╭─ EXERCISE DATA

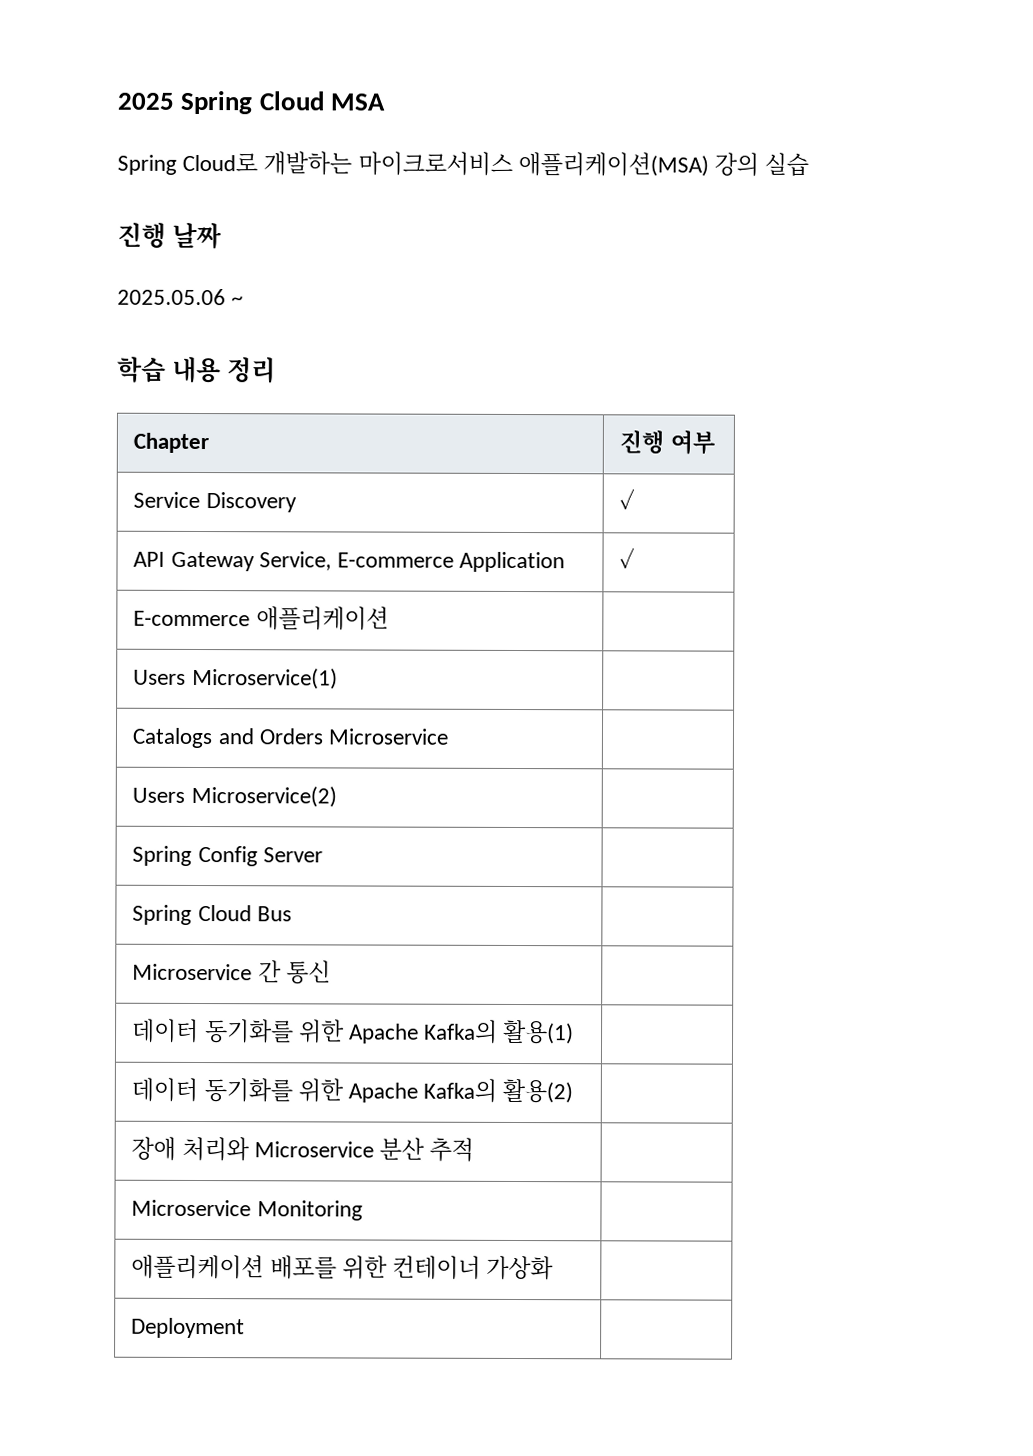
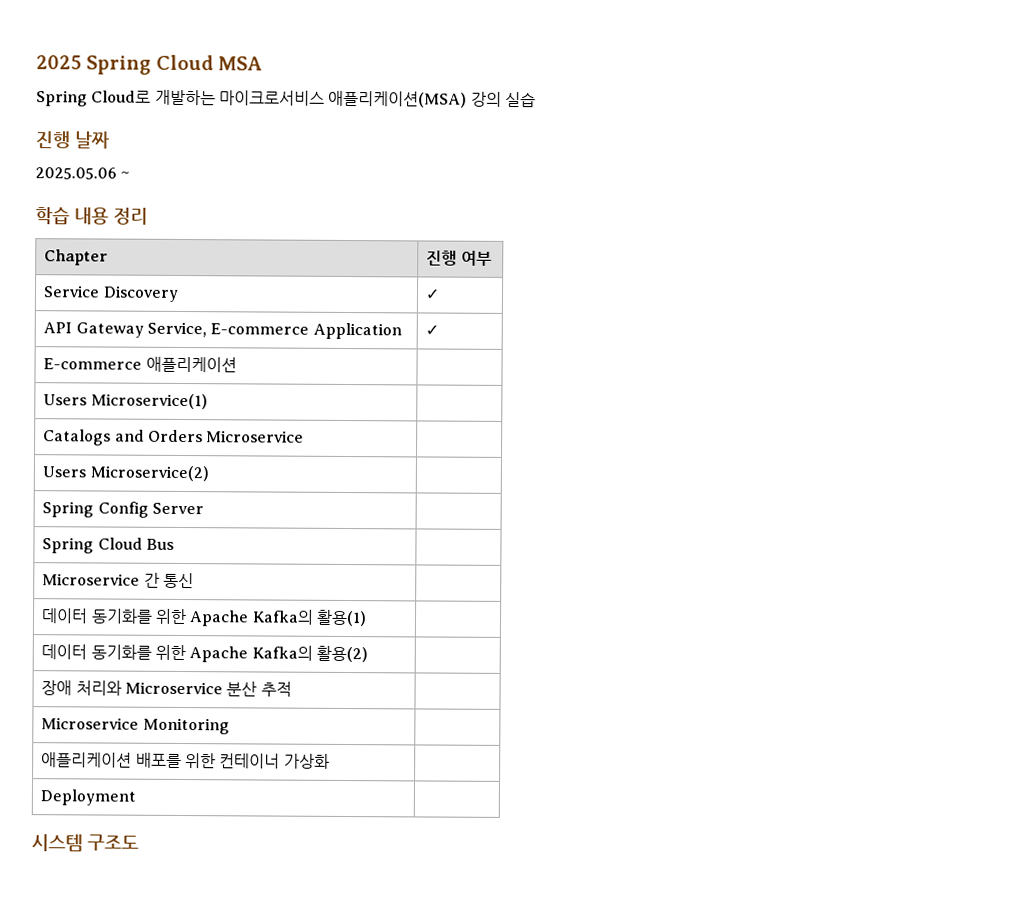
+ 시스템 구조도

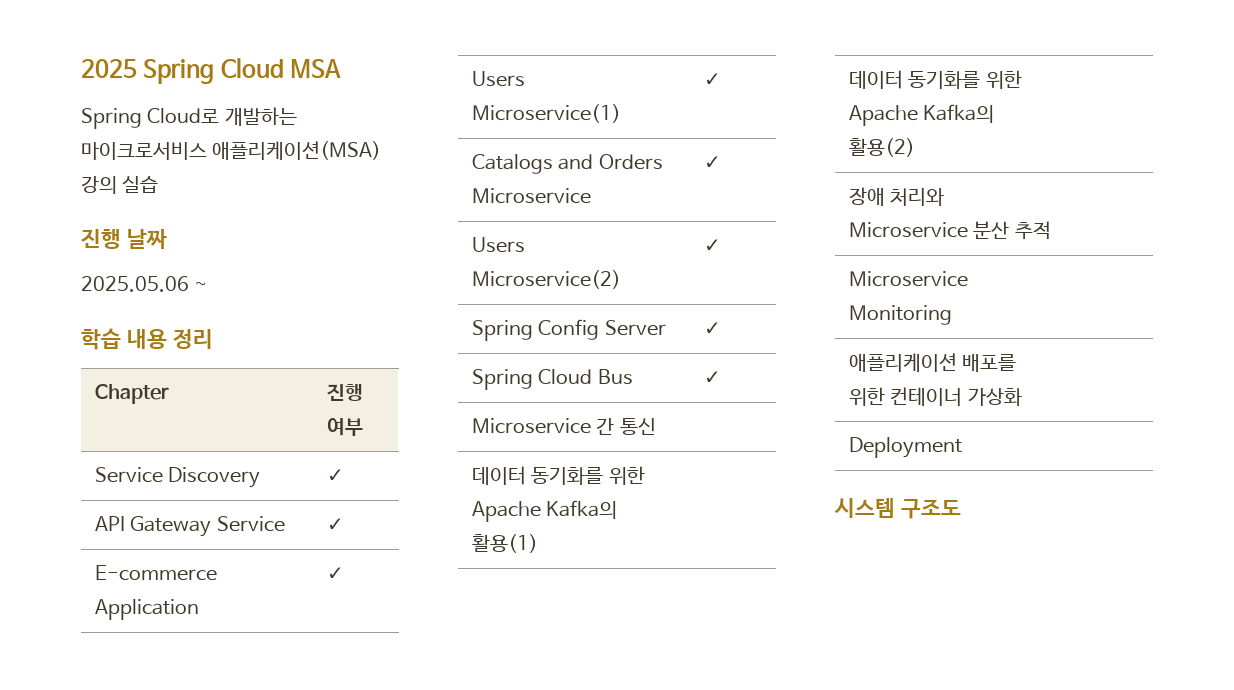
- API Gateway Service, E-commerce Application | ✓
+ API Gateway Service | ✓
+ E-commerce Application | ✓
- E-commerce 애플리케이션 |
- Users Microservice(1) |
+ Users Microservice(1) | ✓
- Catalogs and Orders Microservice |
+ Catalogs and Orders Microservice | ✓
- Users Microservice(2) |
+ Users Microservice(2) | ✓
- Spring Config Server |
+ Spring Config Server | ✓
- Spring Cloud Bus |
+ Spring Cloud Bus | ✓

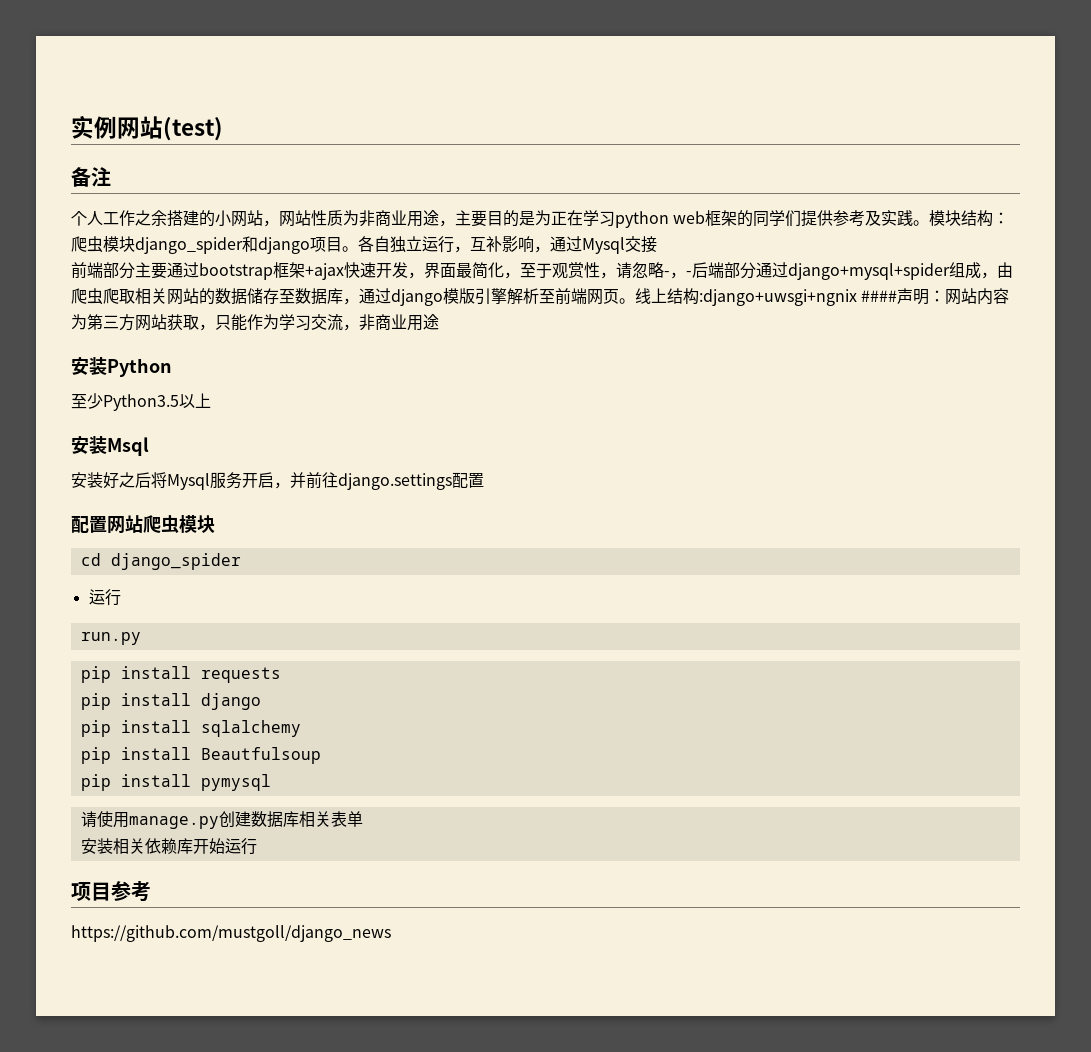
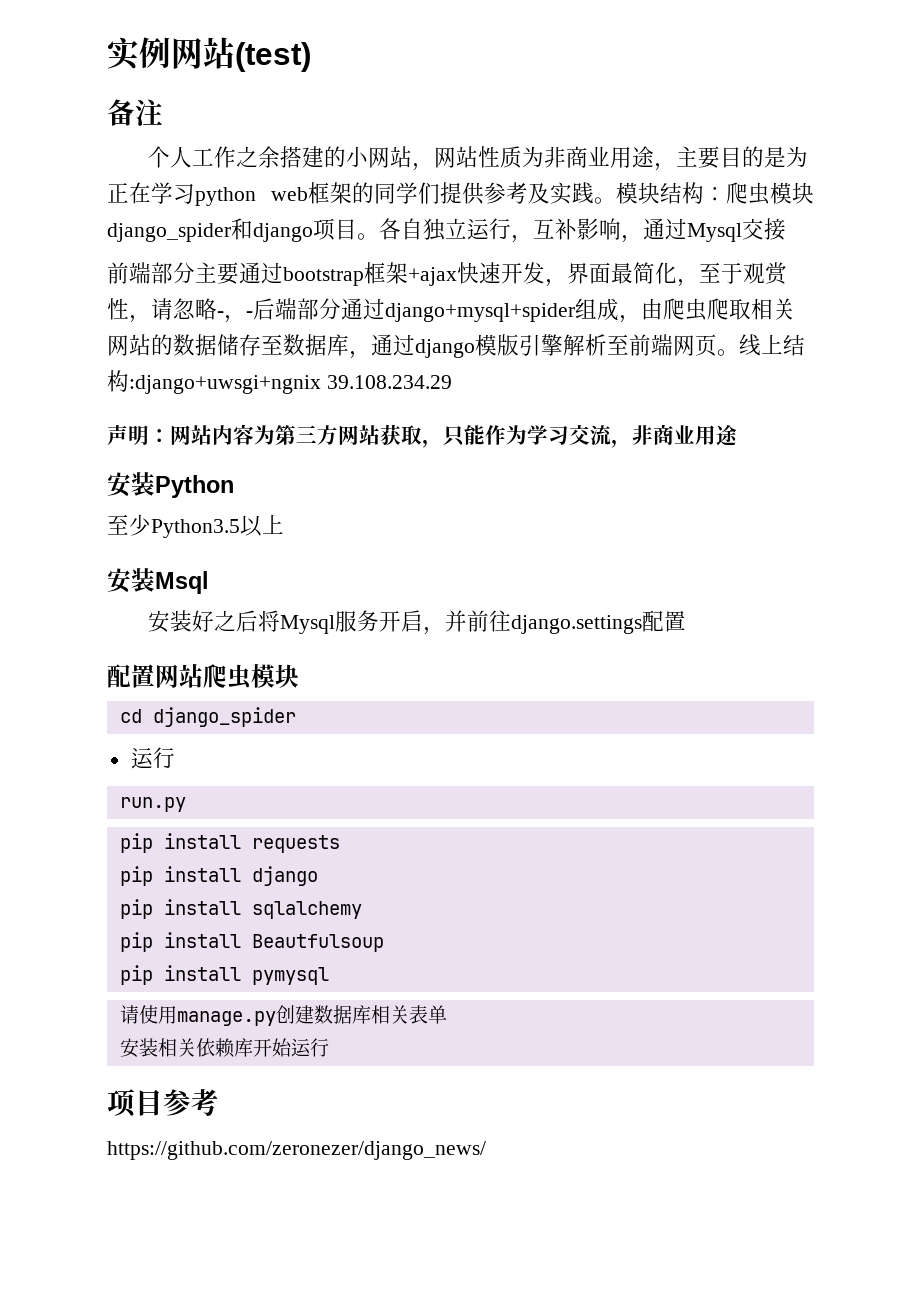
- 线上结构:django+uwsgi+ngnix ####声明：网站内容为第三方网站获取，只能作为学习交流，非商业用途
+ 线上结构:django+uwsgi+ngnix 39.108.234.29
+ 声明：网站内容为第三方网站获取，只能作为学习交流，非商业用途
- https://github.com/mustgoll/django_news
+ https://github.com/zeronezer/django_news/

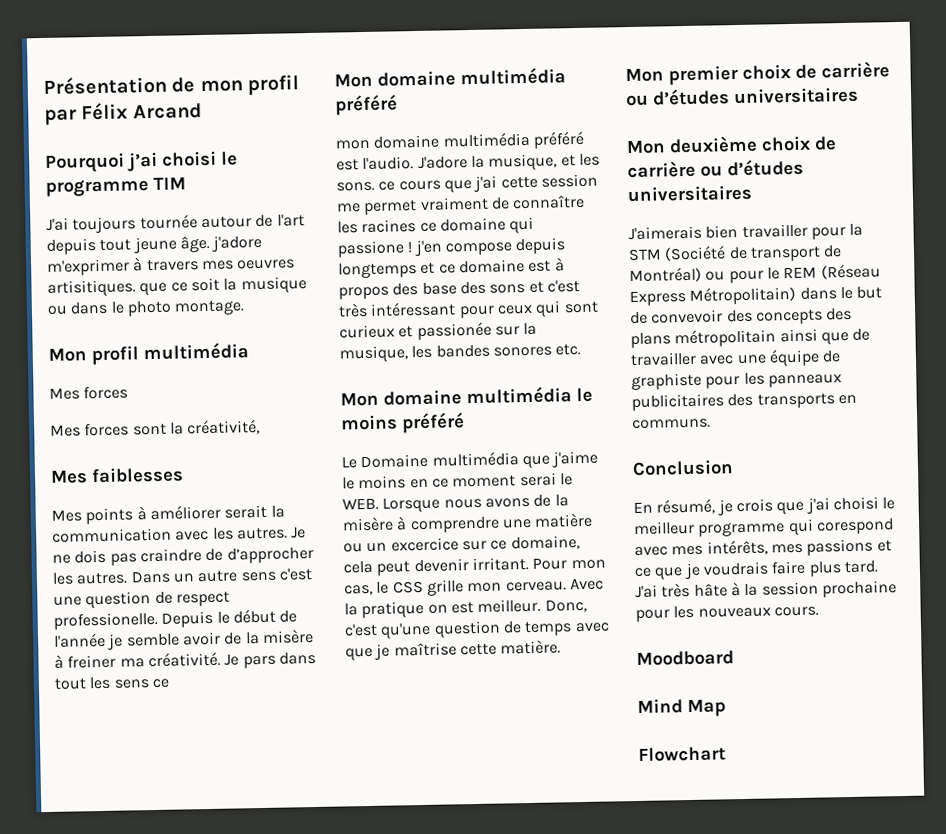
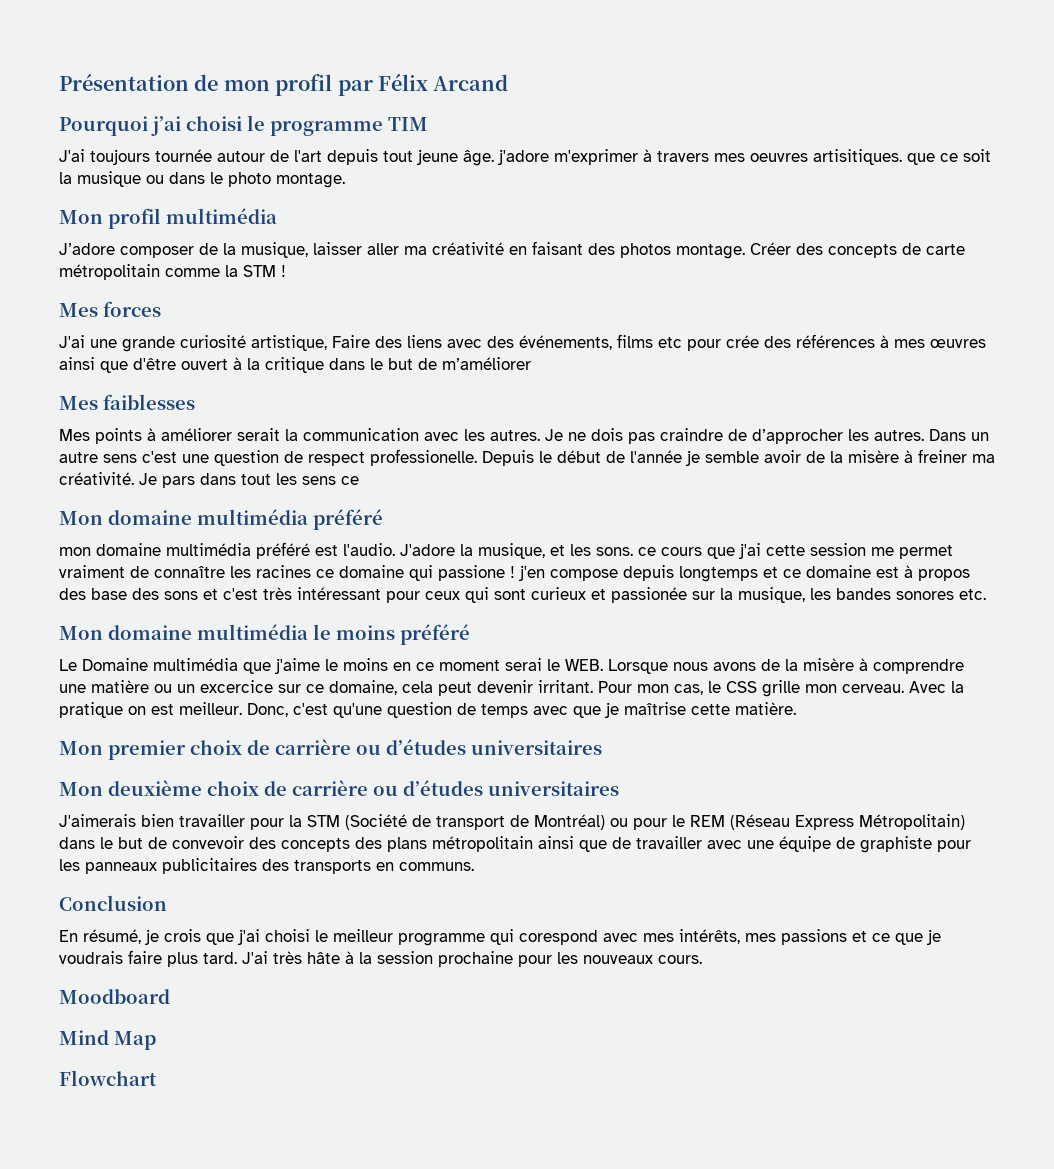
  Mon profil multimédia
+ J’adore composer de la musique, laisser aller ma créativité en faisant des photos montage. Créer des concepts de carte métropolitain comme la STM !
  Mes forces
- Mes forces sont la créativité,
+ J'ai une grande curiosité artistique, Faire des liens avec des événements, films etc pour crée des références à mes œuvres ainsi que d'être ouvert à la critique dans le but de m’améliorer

╰─

EXERCISE REQUIREMENTS:
Among the lines above, find those that contain the word "非商业用途" and copy them.

WRITTEN SOLUTION:
- 线上结构:django+uwsgi+ngnix ####声明：网站内容为第三方网站获取，只能作为学习交流，非商业用途
+ 声明：网站内容为第三方网站获取，只能作为学习交流，非商业用途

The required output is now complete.